After an exhausting work week, a Nicky Romero concert, and a Kenzo after-party, my roommates and I were incredibly exhausted by Sunday. We had originally planned to visit the Forbidden City, but since we weren’t all quite 100%, we decided to take advantage of our passports and gain free access to the National Museum of China.
When I last visited Tian’anmen East station, I couldn’t figure out how to gain access to the museum. Perhaps it was because I had visited too late in the day to enter last time, but this time around all we needed was a quick run through security. The building was incredibly large, with columns, a piazza, steps, and barricades all around. The building seemed much institutionalized, but perhaps that was because it was indeed a governmental institution, aimed at tourists to highlight the greatness of Chinese history and culture.

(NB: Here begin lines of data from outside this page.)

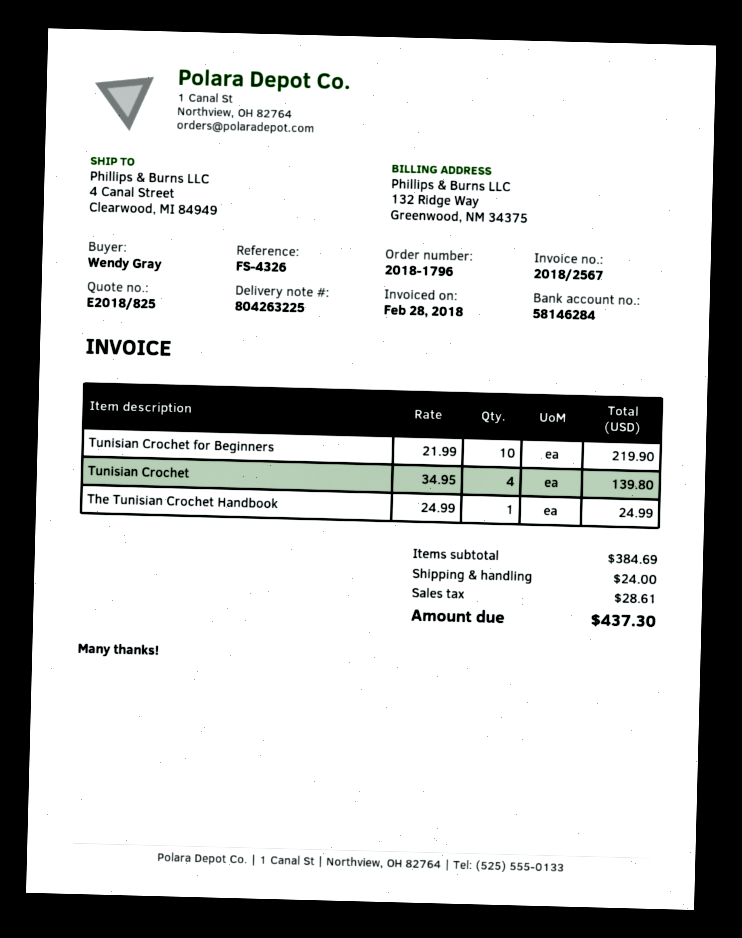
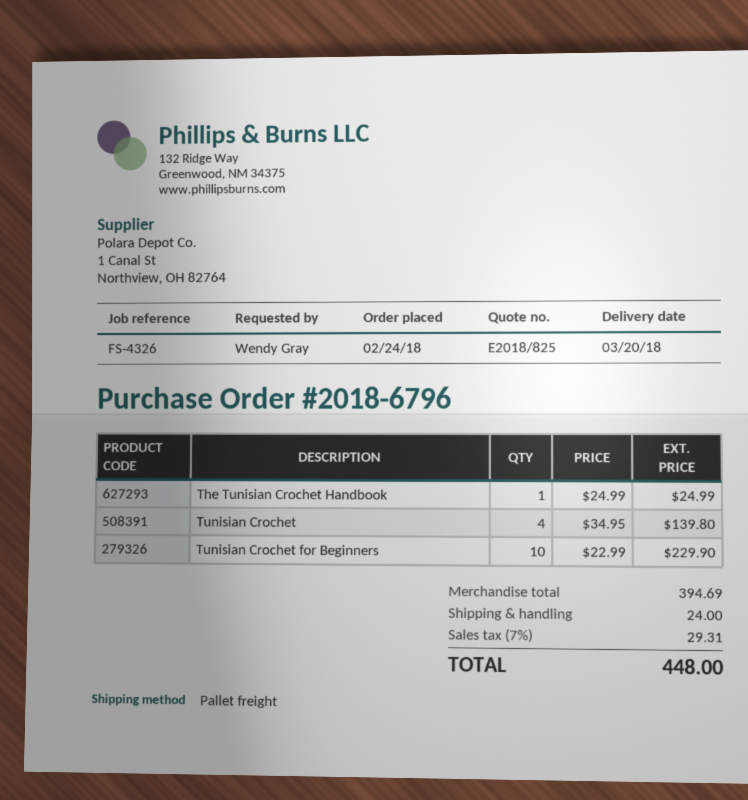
order number: 2018-1796 -> 2018-6796
Tunisian Crochet for Beginners: 10 x 21.99 = 219.90 -> 10 x 22.99 = 229.90
subtotal: 384.69 -> 394.69
tax: 28.61 -> 29.31
total: 437.30 -> 448.00

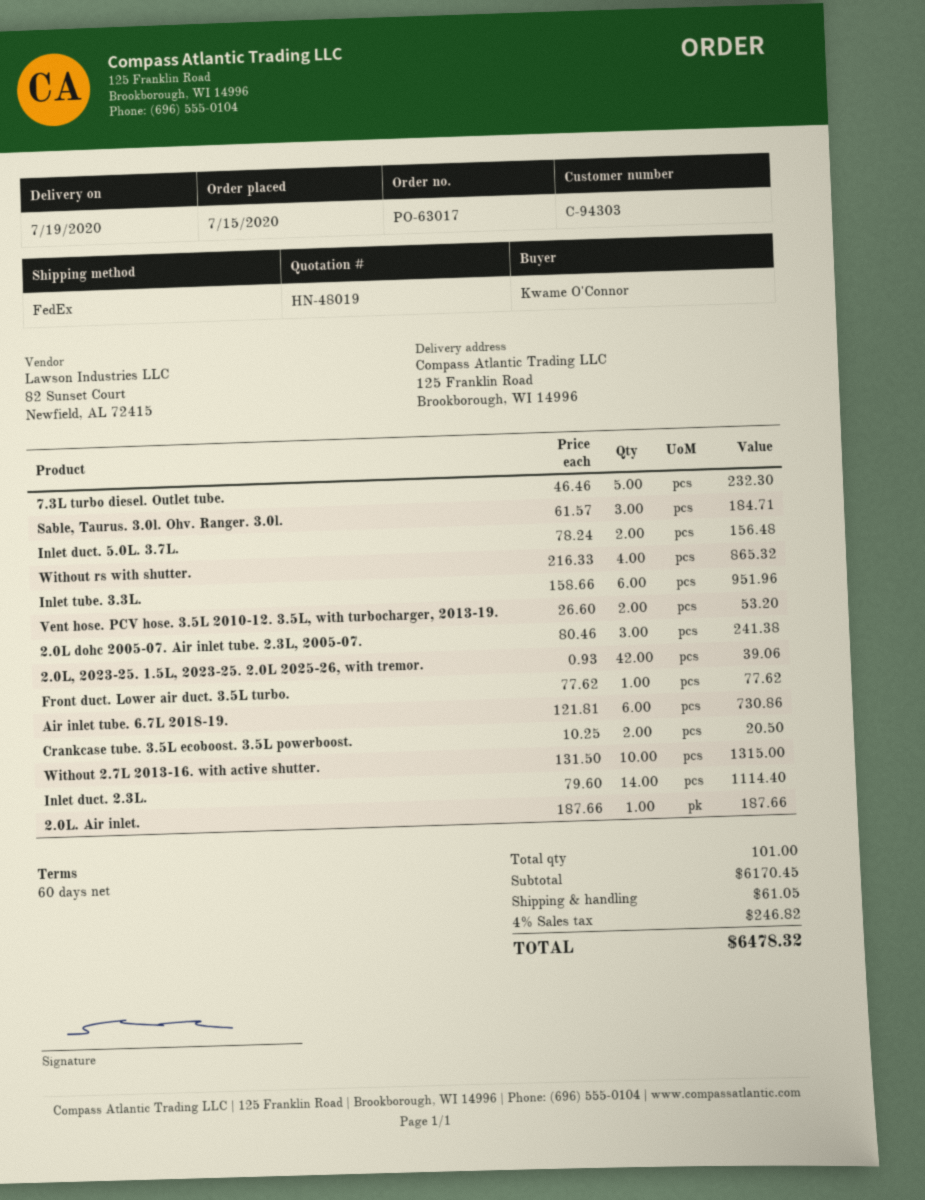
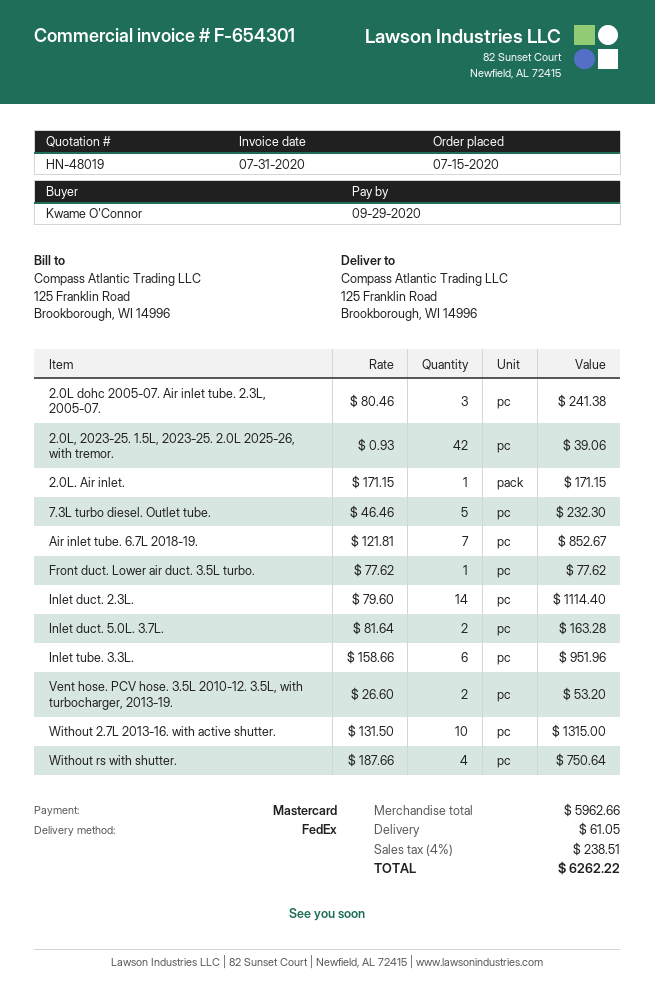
Sable, Taurus. 3.0l. Ohv. Ranger. 3.0l.: 3 x 61.57 = 184.71 -> none
Inlet duct. 5.0L. 3.7L.: 2 x 78.24 = 156.48 -> 2 x 81.64 = 163.28
Without rs with shutter.: 4 x 216.33 = 865.32 -> 4 x 187.66 = 750.64
Air inlet tube. 6.7L 2018-19.: 6 x 121.81 = 730.86 -> 7 x 121.81 = 852.67
Crankcase tube. 3.5L ecoboost. 3.5L powerboost.: 2 x 10.25 = 20.50 -> none
2.0L. Air inlet.: 1 x 187.66 = 187.66 -> 1 x 171.15 = 171.15
subtotal: 6170.45 -> 5962.66
tax: 4% = 246.82 -> 4% = 238.51
total: 6478.32 -> 6262.22

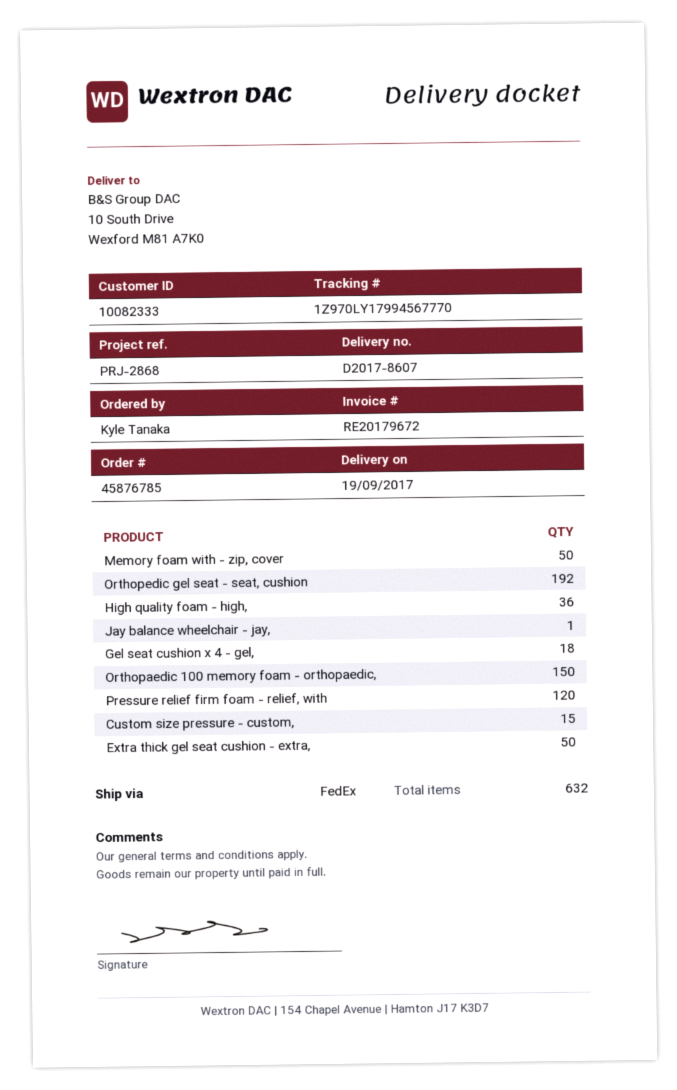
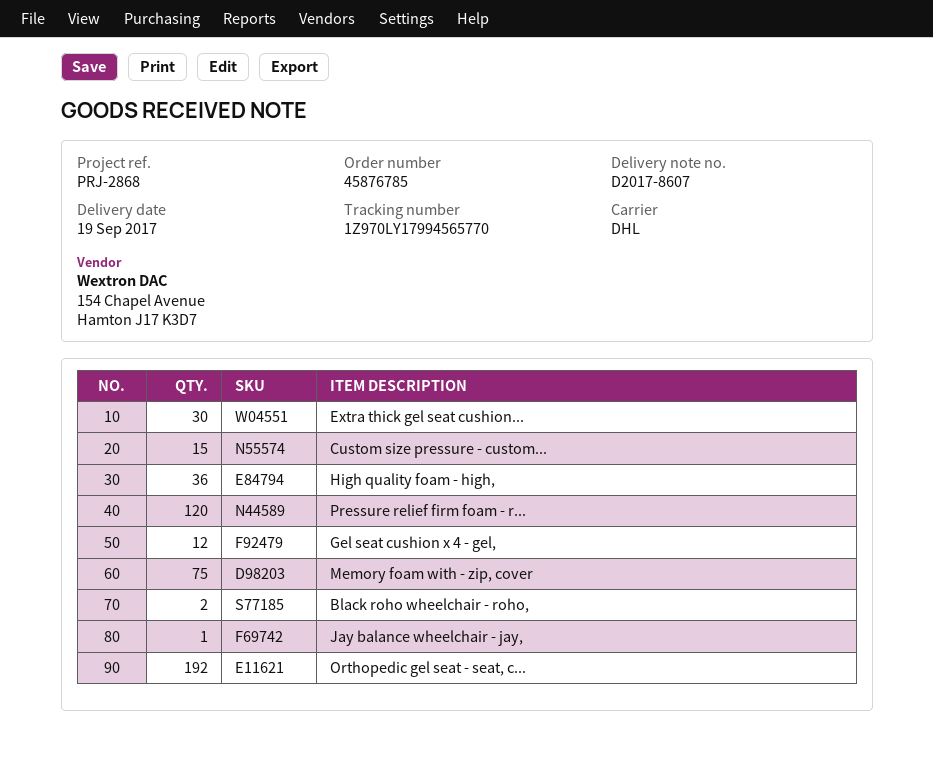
shipping method: FedEx -> DHL
tracking number: 1Z970LY17994567770 -> 1Z970LY17994565770
Memory foam with - zip, cover: 50 -> 75
Gel seat cushion x 4 - gel,: 18 -> 12
Orthopaedic 100 memory foam - orthopaedic,: 150 -> none
Extra thick gel seat cushion - extra,: 50 -> 30
Black roho wheelchair - roho,: none -> 2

As a design student, one of the most common assignments given to us is to go to a museum, find something interesting and draw inspiration from it. I’ve been to the Philadelphia Museum of Art at least ten times in my career at Drexel and always found inspiration from centuries of classical and modern art. Going to the Chinese Museum of History, however, was a completely different animal. The museum spanned literally thousands of years, from Paleolithic bones to contemporary architecture. Studying Chinese history in world history class in high school touched only a fraction of what the museum could offer me. My Taiwanese friend who tagged along with my roommates was also awestruck, even though she had grown up learning about Chinese history!
Inside the museum, we saw exquisite decorative jades, money from past dynasties (and even Western money from foreign trade in the 1700s!), and Buddhist art. But one of the most interesting exhibits was the Chinese calligraphy. Calligraphy really was an art form, because both writing and art was produced by the same brush. There were so many styles, from the almost type-faced calligraphy to the almost-lackadaisical brush strokes. Even though I didn’t understand anything, I still felt incredibly inspired by the fine penmanship of the scribes, some who, might I add, were everyday people and not even appointed scholars!
At the beginning of the exhibit was a bone etched with Chinese characters. My friend pointed out that it was one of the first examples of Chinese writing thousands of years ago, and that she could see how the characters on the bones were still connected to the characters of modern Chinese writing. We were all blown away by the fact that we were standing in front of something so old yet so relevant: the beginning of written Chinese thought and culture.
We were too tired to continue the trek through the rest of the museum, but we all left with a deep appreciation for Chinese history. While I am definitely proud of my heritage as an Vietnamese-American, I can’t imagine how incredibly proud Chinese people must feel of their thousands-year-old history.